Przy tworzeniu tych postaci autorce udało się uniknąć typowych,
młodzieżowych schematów. Bo Lara Jean jest po prostu zwykłą
dziewczyną, z krwi i kości. Nie jest ani szarą myszką, ani
królową imprez. Ma znajomych, piecze ciasteczka, chodzi do kina i
czyta książki. Dla mnie magia tkwi właśnie w tym zbiorze
zwyczajnych cech, które ostatecznie tworzą unikatową postać,
taką, z którą można się utożsamiać. Postać dziewczyny
świetnie uzupełnia jej rodzina, ich wzajemne relacje, a zwłaszcza
nieposkromiony charakter najmłodszej siostry dodają całości uroku
i realizmu. Nic nie jest tu przesłodzone, ale ma w sobie mnóstwo
czaru.
"Mówi się, że odległość dobrze wpływa na uczucia, ale myślę, że to nieprawda. Bliskość dobrze na nie wpływa".
To wszystko tworzy podatny grunt pod
miłość, bo to właśnie ona stanowi wątek główny. Relacja z
Peterem do łatwych nie należy, ale bohaterka w pierwszej kolejności
sama musi ocenić swoje uczucia. W jej wieku wcale nie jest to łatwe
zadanie i chociaż nie jest z nim pozostawiona sama, nikt nie
podejmie za nią najważniejszych decyzji. W tym motywie chyba
najlepiej uzewnętrznia się cały młodzieżowy charakter powieści.
Perspektywa bohaterki jest bowiem na wskroś nastoletnia, ale w
dobrym tego słowa znaczeniu. Wszystko jest świeże, lekkie,
intensywne i niepewne. Z zainteresowaniem śledziłam rozwój jej
znajomości, ale też dorastanie Lary Jean.
Jeśli zaś chodzi o sam bieg wydarzeń,
to trzeba podkreślić, że autorka stawia na klimat, na uczucia i
relacje. Poza tym pojawia się kilka mało wymyślnych intryg, czy
dynamicznych scen, ale nagłych i zaskakujących zwrotach akcji jest
niewiele. Może poza ostatnią decyzją Lary Jean, wtedy spodziewałam
się innego rozwiązania i muszę przyznać, że nie do końca
rozumiem, co kierowało dziewczyną. Ale... serce nie sługa!
"Aż czuję wyrzuty sumienia, że nie zrobiłam tego wcześniej, bo tak niewiele było trzeba, żeby go uszczęśliwić. Teraz rozumiem, że to te małe rzeczy, drobne starania, utrzymują związek w dobrym stanie".

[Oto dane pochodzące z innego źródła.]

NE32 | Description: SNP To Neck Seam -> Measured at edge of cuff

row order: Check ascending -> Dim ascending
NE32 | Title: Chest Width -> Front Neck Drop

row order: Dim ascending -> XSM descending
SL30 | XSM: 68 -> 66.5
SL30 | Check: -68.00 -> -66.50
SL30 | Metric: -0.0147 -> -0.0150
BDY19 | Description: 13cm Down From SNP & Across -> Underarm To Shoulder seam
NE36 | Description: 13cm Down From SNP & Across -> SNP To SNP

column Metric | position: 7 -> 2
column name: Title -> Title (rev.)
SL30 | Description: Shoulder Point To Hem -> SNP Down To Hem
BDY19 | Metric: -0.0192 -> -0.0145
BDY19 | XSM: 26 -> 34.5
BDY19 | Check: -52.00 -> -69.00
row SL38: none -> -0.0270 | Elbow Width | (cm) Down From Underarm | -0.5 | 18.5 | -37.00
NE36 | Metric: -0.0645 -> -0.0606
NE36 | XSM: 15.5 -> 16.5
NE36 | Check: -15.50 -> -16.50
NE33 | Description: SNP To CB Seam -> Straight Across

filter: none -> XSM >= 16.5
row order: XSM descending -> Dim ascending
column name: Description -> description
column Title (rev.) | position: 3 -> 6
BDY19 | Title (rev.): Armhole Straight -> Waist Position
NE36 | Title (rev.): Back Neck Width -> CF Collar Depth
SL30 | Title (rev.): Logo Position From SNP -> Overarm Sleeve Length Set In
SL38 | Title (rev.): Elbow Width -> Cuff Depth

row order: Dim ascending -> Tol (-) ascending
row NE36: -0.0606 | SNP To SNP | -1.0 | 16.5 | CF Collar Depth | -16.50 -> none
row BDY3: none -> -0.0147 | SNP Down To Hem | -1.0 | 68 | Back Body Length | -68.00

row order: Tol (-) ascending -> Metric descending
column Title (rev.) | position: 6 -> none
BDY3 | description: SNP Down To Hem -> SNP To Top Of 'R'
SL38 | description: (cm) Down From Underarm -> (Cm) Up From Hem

Na uwagę zasługują też wątki
poboczne. Bo obok relacji z Peterem, w drugim planie, można doczytać
wiele ciekawych rzeczy. Do łez śmiechu doprowadzała mnie pewna
staruszka, ale nie tylko ona. Coraz częściej w historii pojawiał
się ojciec Lary Jean i ten motyw był naprawdę fajny, chociaż nie
w pełni niewykorzystany. Liczę, że pojawi się go więcej w
trzecim tomie.
Jeśli lubicie lekkie, młodzieżowe
książki o miłości, ale nie przekłamane, nie sztuczne, słodkie
lub bulwersujące na siłę, tylko prawdziwe, jak samo życie –
koniecznie sięgnijcie po serię „O chłopcach”.
Zarówno pierwszy, jak i drugi tom wart jest przeczytania.